## PROBLEM DETAILS
Look through the entries. Copy each line that has the word "display".

## DATA FOR THE TASK
------------------------------------
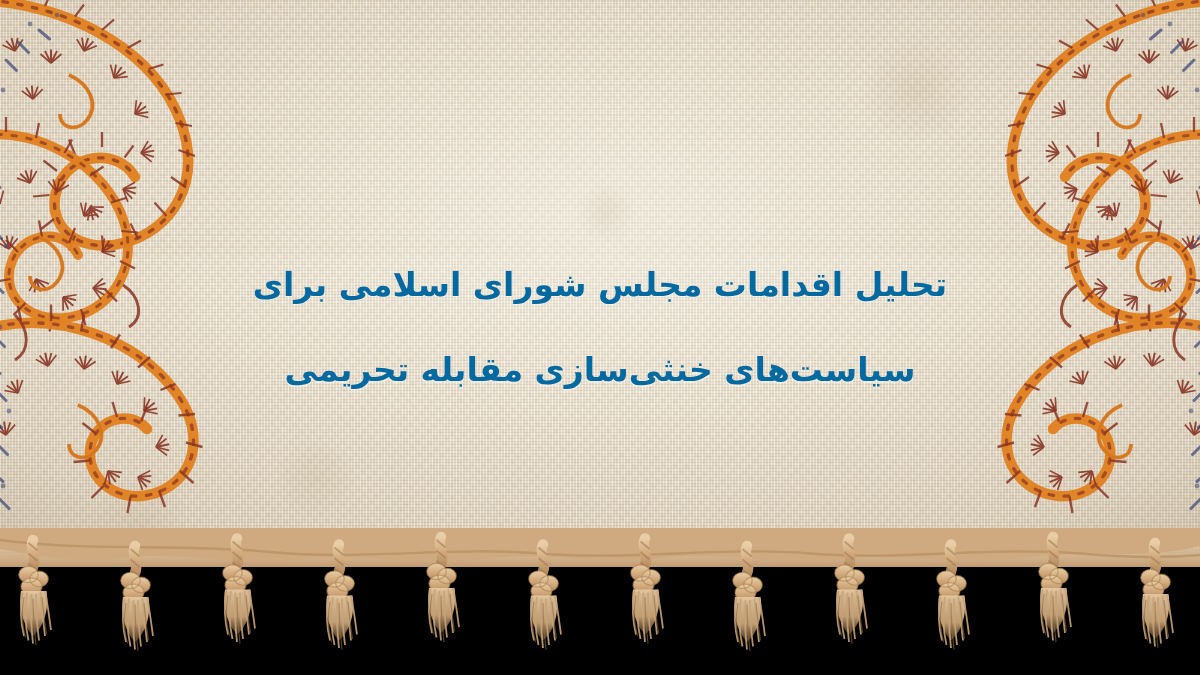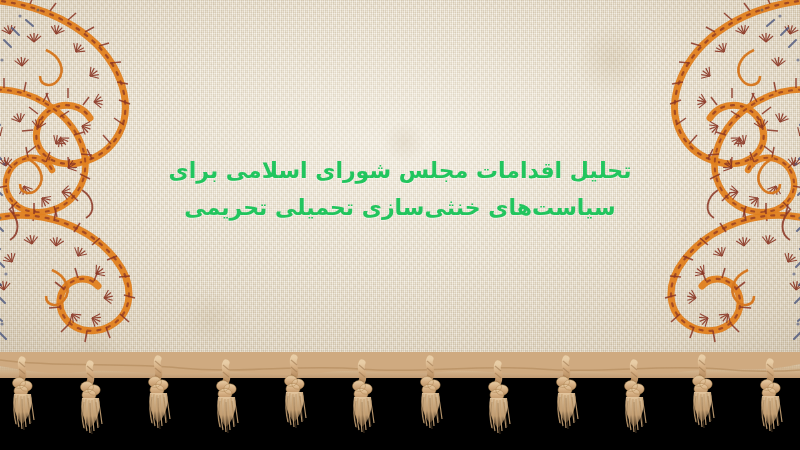--- a/index.html
+++ b/index.html
@@ -51,27 +51,28 @@
 
   
   .title-block{
     position:absolute;left:0;top:152px;width:800px;
     text-align:center;
     direction:rtl;
     z-index:6;
   }
   .title-line{
     display:block;
-    color:#22c55e;
+    color:#0369a1;
     font-weight:bold;
     font-size:22px;
     line-height:37px;
     letter-spacing:0px;
     text-shadow:0 1px 0 rgba(255,252,244,.45);
     white-space:nowrap;
+    margin-top:20px;
   }
 
   
   .fringe{position:absolute;left:0;top:352px;width:800px;height:98px;z-index:7;}
   .fringe svg{display:block;width:800px;height:98px;}
 </style>
 </head>
 <body>
 
 <div id="stage">
@@ -387,21 +388,21 @@
         <circle cx="20" cy="280" r="1.6"></circle>
           <circle cx="16" cy="330" r="1.6"></circle>
         <circle cx="34" cy="22" r="1.6"></circle>
           <circle cx="52" cy="16" r="1.5"></circle>
       </g>
     </svg>
   </div>
 
   <div class="title-block">
     <span class="title-line">تحلیل اقدامات مجلس شورای اسلامی برای</span>
-    <span class="title-line">سیاست‌های خنثی‌سازی تحمیلی تحریمی</span>
+    <span class="title-line">سیاست‌های خنثی‌سازی مقابله تحریمی</span>
   </div>
 
   <div class="fringe">
     <svg viewBox="0 0 800 98" xmlns="http://www.w3.org/2000/svg">
       <defs>
         <linearGradient id="cord" x1="0" y1="0" x2="0" y2="1">
           <stop offset="0%" stop-color="#e8cda6"></stop>
           <stop offset="50%" stop-color="#d4ad81"></stop>
           <stop offset="100%" stop-color="#b98f62"></stop>
         </linearGradient>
------------------------------------
## EXERCISE RESULT
     display:block;
   .fringe svg{display:block;width:800px;height:98px;}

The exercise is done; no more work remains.